I just wanted to clarify if a hard/symbolic link is actually a file that is created ??

I ran the command:

ln source hardlink
ln -s source softlink

-- The ls command shows this 2 links as a file.

So my query is, does ln / ln -s actually create a file?

Regards, darkie15

+2  A: 

Neither one creates a file.

A file on disk is identified by an "inode." Directories map filenames to inodes. A hard link means "create a new filename in this directory that points to the same inode as the file I name."

A symbolic link means "create a new filename in this directory that points to whatever inode this other files points to."

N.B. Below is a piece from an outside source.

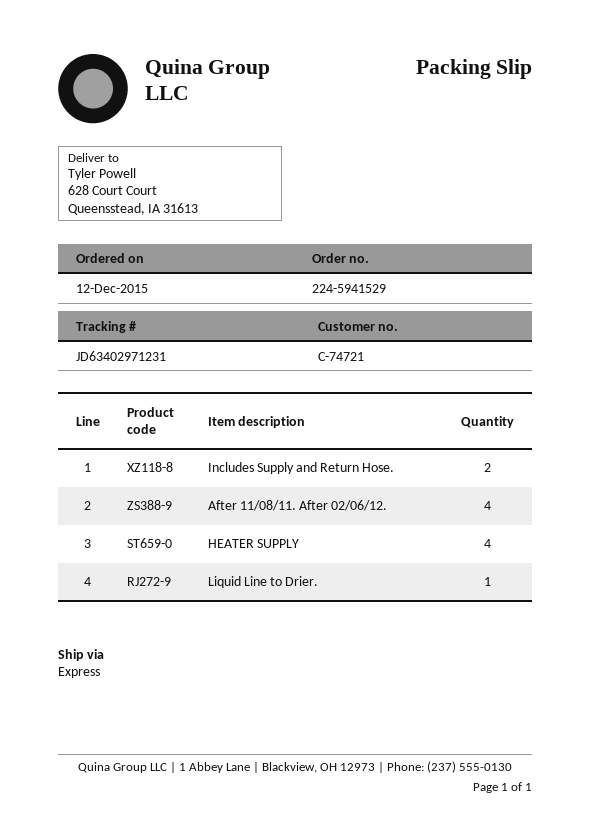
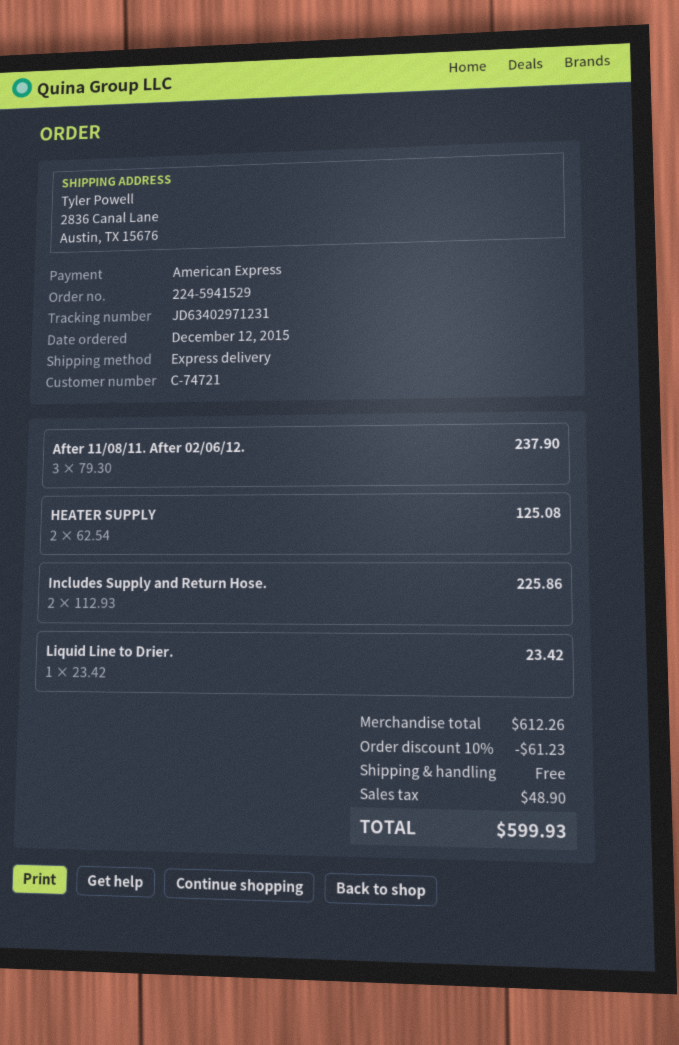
ship to: 628 Court Court, Queensstead, IA 31613 -> 2836 Canal Lane, Austin, TX 15676
After 11/08/11. After 02/06/12.: 4 -> 3
HEATER SUPPLY: 4 -> 2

As mangoman points out in a comment, a symbolic link does create a file with the name of the link target, but you shouldn't pay attention to it. It's a special file that is None Of Your Business.

David M
in case of soft link, a file is created containing absolute path to the destination.
Chintan
+6  A: 

Yes, and no :-)

In UNIX, the contents of a file are distinct from the directory entries for that file. You can have multiple directory entries point to the same contents (look up inode for a description of how this works) and, here's the tricky bit:

All those directory entries are equal. Even though one may have been created first, there's nothing special about it. If you remove it, the contents don't disappear, just the directory entry. The contents will disappear once the inode has zero directory entries pointing to it (and all processes close the file - I've been bitten before by trying to clear up disk space deleting log files only to find that, because a process still has the file open, the file contents aren't recovered even though no directory entries point to them).

That's for hard links.

Soft links are a bit trickier. They do create a "file" of sorts (a separate inode), containing the path to the target file. And those links are not equal. Deleting the original will leave you with a soft link pointing nowhere.

Because inodes are unique on a given filesystem, hard links cannot refer to data on a different filesystem.

Soft links do not have that limitation since they store the path to the target file, not its inode.

The following transcript may help:

$ echo hello >f1
$ ln f1 f2
$ ln -s f1 f3
$ ls -ial f*
    7385 -rw-r--r-- 2 pax None 6 May 11 14:09 f1
    7385 -rw-r--r-- 2 pax None 6 May 11 14:09 f2
    4672 lrwxrwxrwx 1 pax None 6 May 11 14:09 f3 -> f1
$ cat f1
    hello
$ cat f2
    hello
$ cat f3
    hello
$ rm f1
$ ls -ial f*
    7385 -rw-r--r-- 2 pax None 6 May 11 14:09 f2
    4672 lrwxrwxrwx 1 pax None 6 May 11 14:09 f3 -> f1
$ cat f1
    cat: f1: No such file or directory
$ cat f2
    hello
$ cat f3
    cat: f3: No such file or directory

I've used only the last four digits of the inode number to keep the entry short (and not hit you with inode numbers like 43910096366994672) but you can see that f1 and f2 have the exact same inode whereas f3 is different. You can also see that the contents of the file created originally as f1 survive its deletion because f2 is still referencing it.

However, because f3 is referencing the f1 name rather than its inode, you get an error trying to use it.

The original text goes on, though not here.